Effects of lighting schedule during incubation of broiler chicken embryos on leg bone development at hatch and related physiological characteristics

Abstract

Providing a broiler chicken embryo with a lighting schedule during incubation may stimulate leg bone development. Bone development may be stimulated through melatonin, a hormone released in darkness that stimulates bone development, or increased activity in embryos exposed to a light-dark rhythm. Aim was to investigate lighting conditions during incubation and leg bone development in broiler embryos, and to reveal the involved mechanisms. Embryos were incubated under continuous cool white 500 lux LED light (24L), continuous darkness (24D), or 16h of light, followed by 8h of darkness (16L:8D) from the start of incubation until hatching. Embryonic bone development largely takes place through cartilage formation (of which collagen is an important component) and ossification. Expression of genes involved in cartilage formation (col1α2, col2α1, and col10α1) and ossification (spp1, sparc, bglap, and alpl) in the tibia on embryonic day (ED)13, ED17, and at hatching were measured through qPCR. Femur and tibia dimensions were determined at hatch. Plasma growth hormone and corticosterone and pineal melatonin concentrations were determined every 4h between ED18.75 and ED19.5. Embryonic heart rate was measured twice daily from ED12 till ED19 as a reflection of activity. No difference between lighting treatments on gene expression was found. 24D resulted in higher femur length and higher femur and tibia weight, width, and depth at hatch than 16L:8D. 24D furthermore resulted in higher femur length and width and tibia depth than 24L. Embryonic heart rate was higher for 24D and 16L:8D in both its light and dark period than for 24L, suggesting that 24L embryos may have been less active. Melatonin and growth hormone showed different release patterns between treatments, but the biological significance was hard to interpret. To conclude, 24D resulted in larger leg bones at hatch than light during incubation, but the underlying pathways were not clear from present data.

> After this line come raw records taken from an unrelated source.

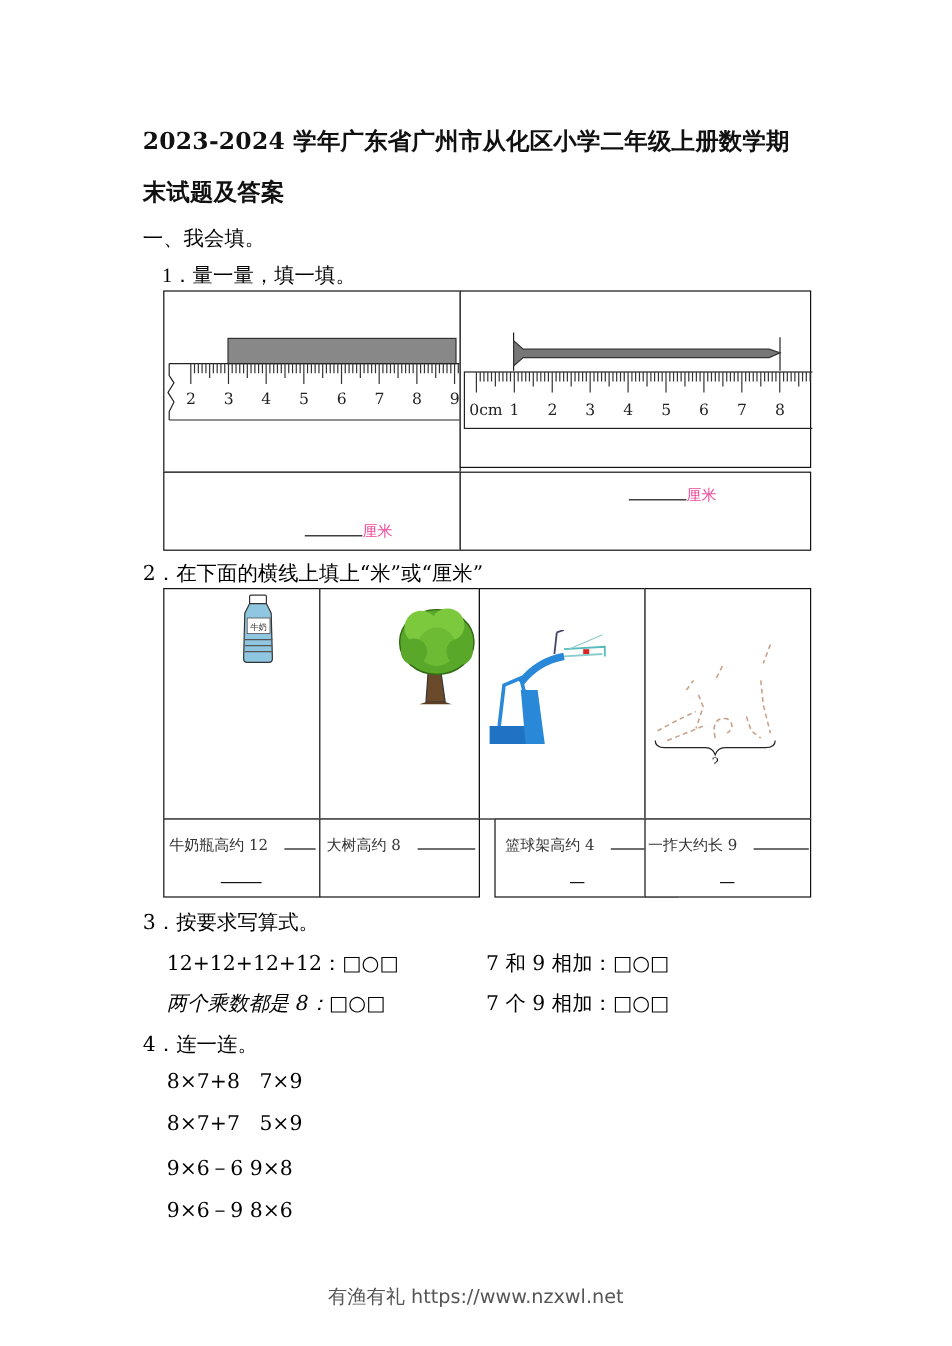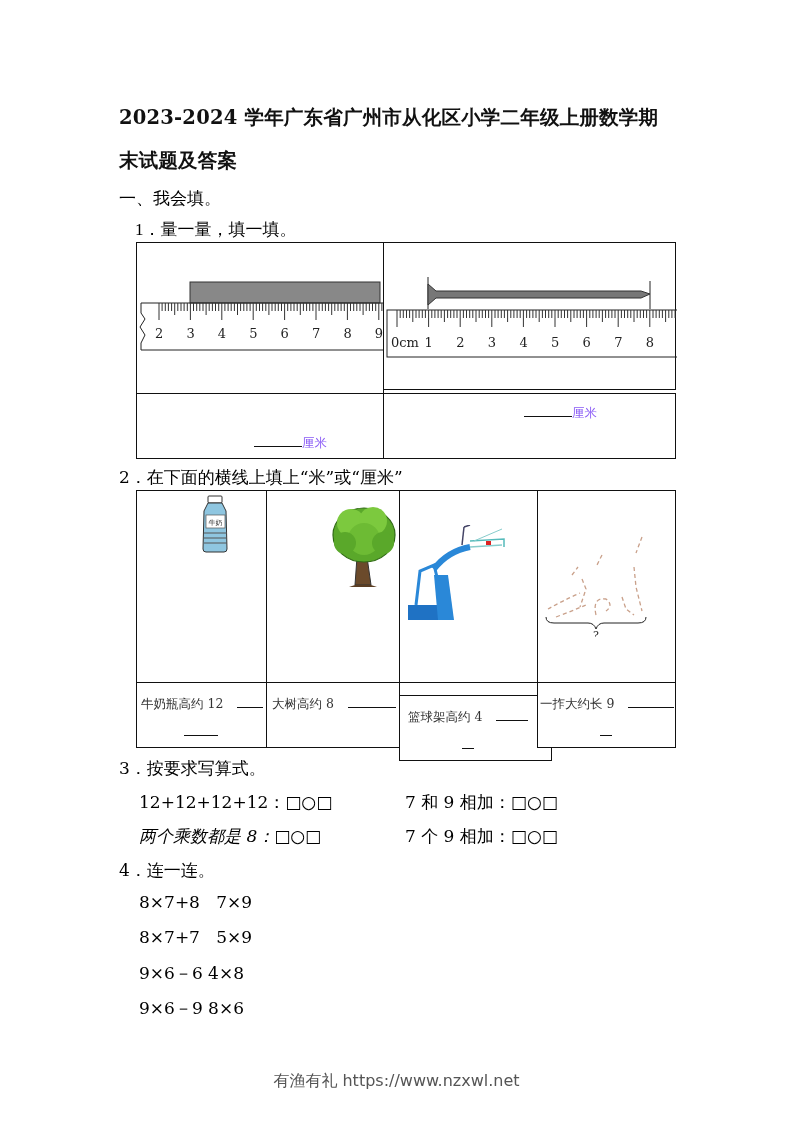"厘米" .unit { color: #8b5cf6 -> #ec4899 }
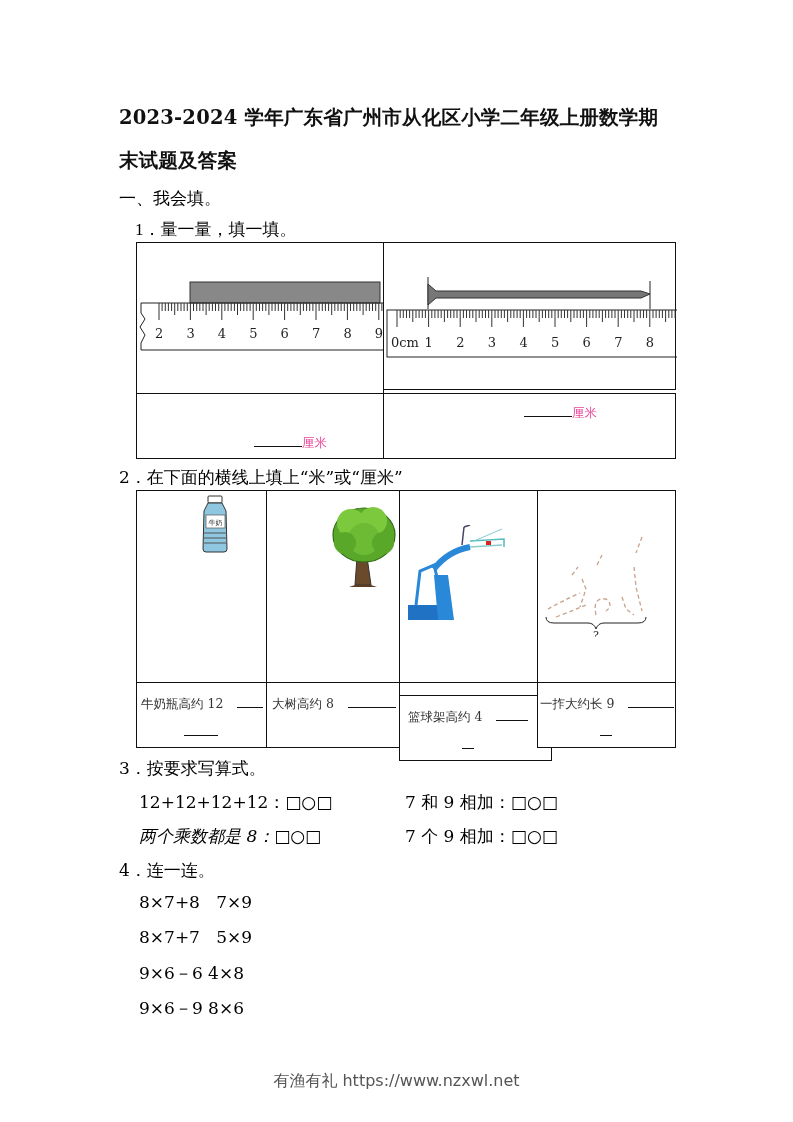"篮球架高约 4" div.cell { left: 399px -> 412px; margin-top: 13px -> none }
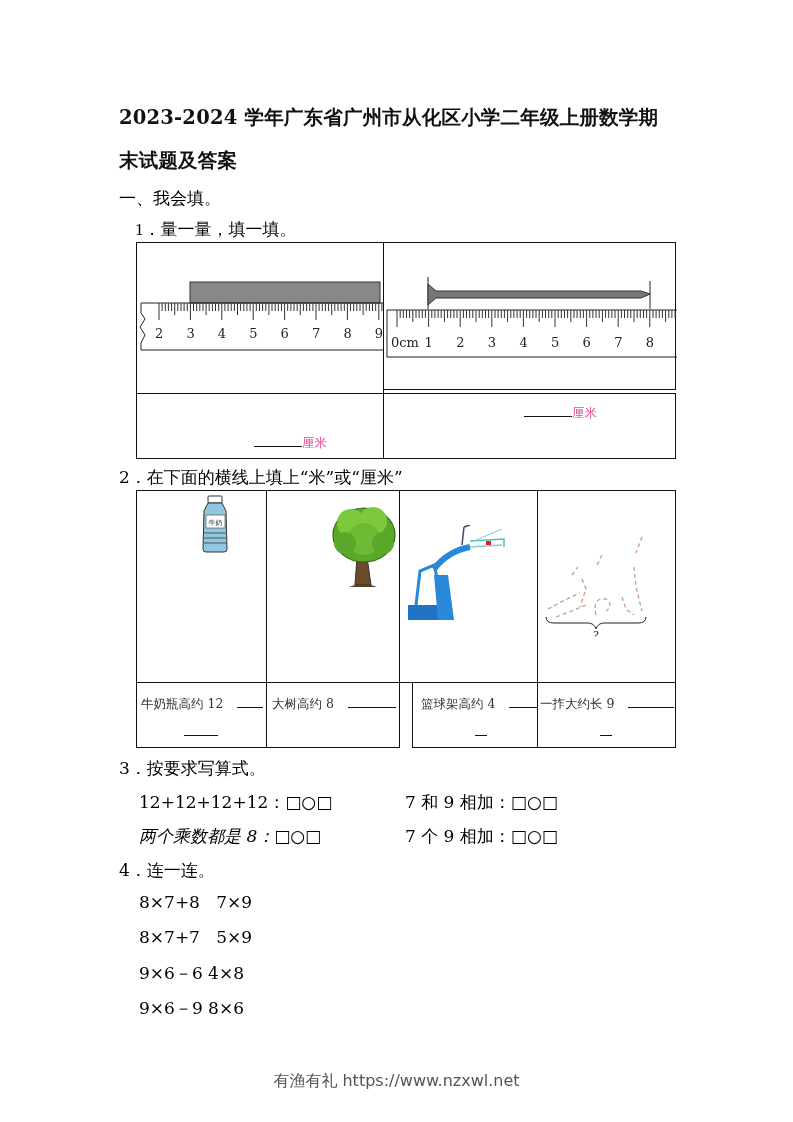"4×8" span { text: 4 -> 9 }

Fig 1. Example of the setup with three LED strips over one tray of eggs in the lighted treatments.

Fig 2. Pineal melatonin between 450 and 470h of incubation, corresponding with light or dark periods for the 16L:8D treatment, in broiler chicken embryos incubated under continuous light (24L), 16h of light, followed by 8h of darkness (16L:8D), or continuous darkness (24D).

The black box indicates 16L:8D’s dark period. ^a,b Values within a time point with different superscripts differ significantly at P≤0.05.

Fig 3. Plasma corticosterone between 450 and 470h of incubation, corresponding with light or dark periods for the 16L:8D treatment, in broiler chicken embryos incubated under continuous light (24L), 16h of light, followed by 8h of darkness (16L:8D), or continuous darkness (24D).

The black box indicates 16L:8D’s dark period. ^a,b Values within a time point with different superscripts differ significantly at P≤0.05.

Fig 4. Plasma growth hormone between 450 and 470h of incubation, corresponding with light or dark periods for the 16L:8D treatment, in broiler chicken embryos incubated under continuous light (24L), 16h of light, followed by 8h of darkness (16L:8D), or continuous darkness (24D).

The black box indicates 16L:8D’s dark period. ^a,b Values within a time point with different superscripts differ significantly at P≤0.05.